Horror Express is simply theee perfect Saturday afternoon Creature Double Feature monster kid movie, and like me, you can cram that notion right into one of your brain wrinkles.


*people who read headlines

8 comments:

matango said...

I absolutely love this movie. Unlike so many Eurohorror movies (that I also love) it has a good, full story.

Also, I desperately want there to be a third movie with Helga Line (the Spy) and Silvia Tortosa (the Countess), so I can call it an unofficial trilogy. (The other movie that does exist is the Loreley's Grasp, which is pretty meh, but is based on a poem). Alas, there are only the two.

Stacie Ponder said...

I have not seen The Loreley's Grasp, but I will join you in wanting a trilogy with those two!

tom j jones said...

It's not boring, that's for sure! I love films that throw everything but the kitchen sink at the screen/plot - imagine how boring this would have got if Telly Savalas hadn't turned up.

Don't know if this is true (given the movie business, it probably is) but the version I heard is that the model train set was left over from another film, I think Nicholas and Alexandra, a historical film about the last Tsar, so a producer just threw this together to get the money's worth out of the model!

Stacie Ponder said...

Ha, I love that...sounds like a very Roger Corman way of saving production costs!

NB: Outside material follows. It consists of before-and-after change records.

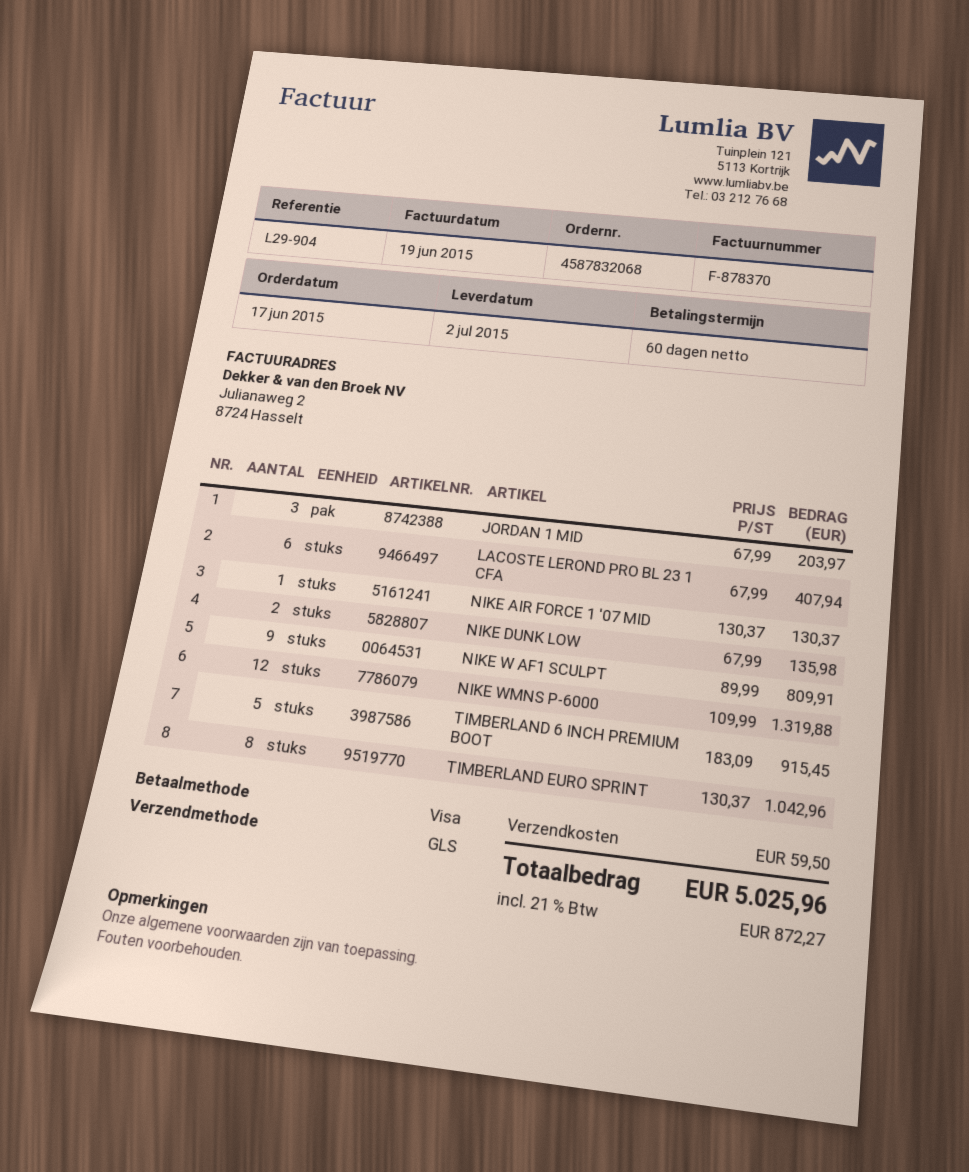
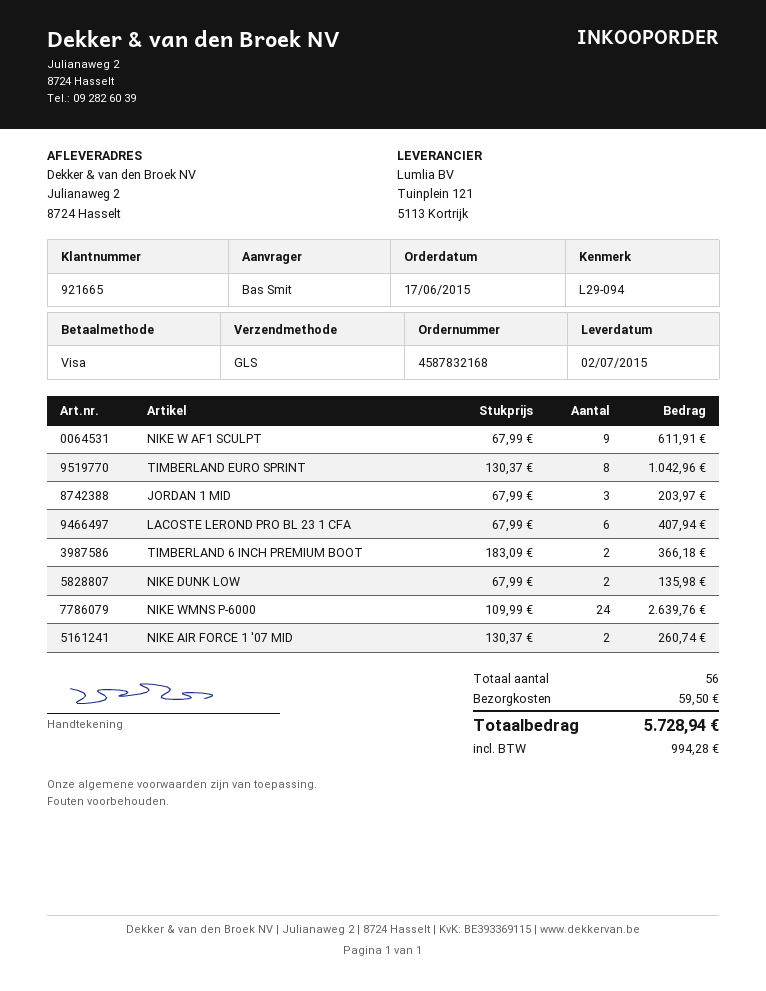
order number: 4587832068 -> 4587832168
reference: L29-904 -> L29-094
NIKE AIR FORCE 1 '07 MID: 1 x 130.37 = 130.37 -> 2 x 130.37 = 260.74
NIKE W AF1 SCULPT: 9 x 89.99 = 809.91 -> 9 x 67.99 = 611.91
NIKE WMNS P-6000: 12 x 109.99 = 1319.88 -> 24 x 109.99 = 2639.76
TIMBERLAND 6 INCH PREMIUM BOOT: 5 x 183.09 = 915.45 -> 2 x 183.09 = 366.18
tax: 872.27 -> 994.28
total: 5025.96 -> 5728.94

The Flashback Fanatic said...

This is one of the very first flicks that I started my movie collection with back in the bad old days of VHS. At this point in my film fanaticism, I have already triple-dipped for this one. Anything with Helga Liné in it is well worth the upgrade. This is also a nice pairing of stars Cushing and Lee that is as interesting as any of their other co-starring efforts in perhaps their wildest plot. Doctor Who would not have been out of place stowing away on HORROR EXPRESS.

Richard said...

This is the last movie I can remember dropping everything to watch on broadcast TV (TCM of course) as it aired. The commentary on the Arrow BD is so good too. Kim Newman and Stephen Jones just having a blast, like you should with this movie, while naming 70 other movies to see (most memorably Psychomania and Zombies of Mora Tau)!

Steve K said...

Omg... I thought that name sounded familiar - I *have* seen The Loreley's Grasp (but I saw it under the name "When The Screaming Stops" -- I saw it in 1984 at a drive-in in Flint on a double bill with C.H.U.D.!

Stacie Ponder said...

Oh wait...I've seen that! I had no idea it was an alternate title! Okay, now I'm EXTRA on board with the trilogy.